Est. 2024 · Archives · Research Library · Living Museum
A postcustodial cultural heritage complex built to serve Afro-Atlantic sacred communities as governing authorities over their own knowledge — not as subjects of institutional description.
Who We Are
The Iroko Historical Society is dedicated to preserving and celebrating Afro-diasporic heritage by safeguarding writings, texts, images, libretas, and music contributed by practitioners, elders, and scholars. We strive to provide access to this rich repository for advanced scholars and initiated practitioners, honoring the sacred and cultural significance of these materials through ethical, community-governed stewardship. — Mission Statement
The Society operates across three interconnected institutional components under a unified governance logic designed by practitioners with the standing to design it. No institution of this kind has previously existed because none has attempted to hold all three registers — archival, scholarly, and living — under community-sovereign authority.
Institutional Structure
Digital Archive
Governs restricted sacred materials under a six-tier access system calibrated to community authorization protocols. Field-level access control allows a single record to be simultaneously public at one property and elder-restricted at another.
Research Library
Provides structured scholarly access to Afro-Atlantic sacred knowledge systems across traditions, geographies, and historical periods.

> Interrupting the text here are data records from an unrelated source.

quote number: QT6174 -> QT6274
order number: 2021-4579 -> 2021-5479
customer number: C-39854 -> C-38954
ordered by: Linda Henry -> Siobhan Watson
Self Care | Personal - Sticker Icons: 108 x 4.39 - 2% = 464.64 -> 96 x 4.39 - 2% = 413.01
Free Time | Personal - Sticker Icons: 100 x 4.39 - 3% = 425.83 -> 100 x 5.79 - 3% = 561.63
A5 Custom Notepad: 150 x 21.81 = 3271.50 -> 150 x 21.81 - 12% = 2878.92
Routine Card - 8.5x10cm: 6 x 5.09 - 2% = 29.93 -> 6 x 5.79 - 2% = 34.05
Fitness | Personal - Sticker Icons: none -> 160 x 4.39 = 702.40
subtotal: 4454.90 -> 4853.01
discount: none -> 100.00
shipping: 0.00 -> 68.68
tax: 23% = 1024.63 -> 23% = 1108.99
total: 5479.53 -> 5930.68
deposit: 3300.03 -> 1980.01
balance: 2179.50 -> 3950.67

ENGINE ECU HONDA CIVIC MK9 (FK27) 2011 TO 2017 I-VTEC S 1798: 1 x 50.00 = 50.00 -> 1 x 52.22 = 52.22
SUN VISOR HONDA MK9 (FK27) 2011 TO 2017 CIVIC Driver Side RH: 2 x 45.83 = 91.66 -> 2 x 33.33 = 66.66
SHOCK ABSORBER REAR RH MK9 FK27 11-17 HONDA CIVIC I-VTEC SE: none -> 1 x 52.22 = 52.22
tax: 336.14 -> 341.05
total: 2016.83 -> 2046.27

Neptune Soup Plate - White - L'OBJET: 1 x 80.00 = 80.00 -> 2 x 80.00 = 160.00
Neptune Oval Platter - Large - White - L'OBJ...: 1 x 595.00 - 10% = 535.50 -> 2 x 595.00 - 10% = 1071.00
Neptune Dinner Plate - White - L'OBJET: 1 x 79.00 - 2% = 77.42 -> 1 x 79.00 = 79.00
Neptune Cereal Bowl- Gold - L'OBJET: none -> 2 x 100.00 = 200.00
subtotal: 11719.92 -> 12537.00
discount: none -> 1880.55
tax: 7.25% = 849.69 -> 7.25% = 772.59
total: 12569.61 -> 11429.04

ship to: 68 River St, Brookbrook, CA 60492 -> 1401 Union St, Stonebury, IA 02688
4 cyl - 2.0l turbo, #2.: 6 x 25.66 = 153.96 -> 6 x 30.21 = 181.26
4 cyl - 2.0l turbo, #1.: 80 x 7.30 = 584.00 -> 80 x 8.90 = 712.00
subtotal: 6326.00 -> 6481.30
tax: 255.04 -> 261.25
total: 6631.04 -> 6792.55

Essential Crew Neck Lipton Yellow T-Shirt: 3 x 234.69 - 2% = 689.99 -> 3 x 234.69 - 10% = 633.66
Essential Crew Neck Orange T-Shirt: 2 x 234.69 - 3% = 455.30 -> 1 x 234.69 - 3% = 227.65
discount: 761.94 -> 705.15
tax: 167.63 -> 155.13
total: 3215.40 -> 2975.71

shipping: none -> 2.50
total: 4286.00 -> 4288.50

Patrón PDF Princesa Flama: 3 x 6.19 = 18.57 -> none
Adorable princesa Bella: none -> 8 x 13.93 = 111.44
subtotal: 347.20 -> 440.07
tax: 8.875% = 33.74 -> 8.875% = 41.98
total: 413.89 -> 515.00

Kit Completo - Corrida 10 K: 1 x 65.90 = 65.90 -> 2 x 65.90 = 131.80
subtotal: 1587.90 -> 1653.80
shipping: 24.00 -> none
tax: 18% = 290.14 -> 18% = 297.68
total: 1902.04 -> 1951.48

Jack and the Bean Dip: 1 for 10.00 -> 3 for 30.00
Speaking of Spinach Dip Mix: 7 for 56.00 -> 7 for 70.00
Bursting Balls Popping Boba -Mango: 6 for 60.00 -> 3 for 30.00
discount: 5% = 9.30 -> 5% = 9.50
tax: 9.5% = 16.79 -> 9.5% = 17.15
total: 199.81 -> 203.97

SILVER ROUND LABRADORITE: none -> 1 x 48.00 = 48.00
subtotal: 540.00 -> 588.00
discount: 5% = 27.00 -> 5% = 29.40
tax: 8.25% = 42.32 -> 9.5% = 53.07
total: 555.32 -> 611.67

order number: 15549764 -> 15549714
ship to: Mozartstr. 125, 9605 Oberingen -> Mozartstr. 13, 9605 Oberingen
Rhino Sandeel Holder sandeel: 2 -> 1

Contested knowledge modeling documents lineage disputes and variant traditions without forcing resolution.
Living Museum
Holds the living reality of active sacred traditions at the center of its institutional identity — as operational fact rather than curatorial stance. The community is not the subject of the institution; the institution is infrastructure for the community.
Semantic Infrastructure
Published at ontology.irokosociety.org under CC0, the Iroko Framework is the semantic vocabulary that makes the Society's governance logic legible at machine scale. It introduces six design principles no existing metadata standard provides simultaneously: field-level access control, contested knowledge modeling, oral provenance tracking, sovereign agency, postcustodial design, and interoperability with Darwin Core, SKOS, PROV-O, and FOAF.
Foundation Layer
The five infrastructure modules that provide the governance skeleton for all domain vocabularies.
Governance Layer
Composable modules governing access policy, community authorization, refusal rights, and stewardship mandates as first-class institutional functions.
Domain Layer
Tradition-specific vocabularies covering Lucumí, Candomblé, Vodou, Palo, Abakuá, Ifá, Orisha, and related Afro-Atlantic sacred systems.
Fieldwork & Scholarship
Cuba · Since 2002
Over two decades of fieldwork in collaboration with religious communities across Cuba, including ongoing digitization work with Babaláwo Irete Obara.
Scholarship
Presented at the Society of American Archivists, KOSANBA, and the Biblioteca Nacional de Cuba. UA Outstanding Graduate Paper Award for "Havana to the Sabine."
Founding Credentials
Founded by Délé Fágbèmí O., JD, MA (Anthropology), MBA — Babalawo, Olofista, Olu-Iroko, and Alaaña/Olubata with over 20 years of initiatory experience in the Lucumí tradition.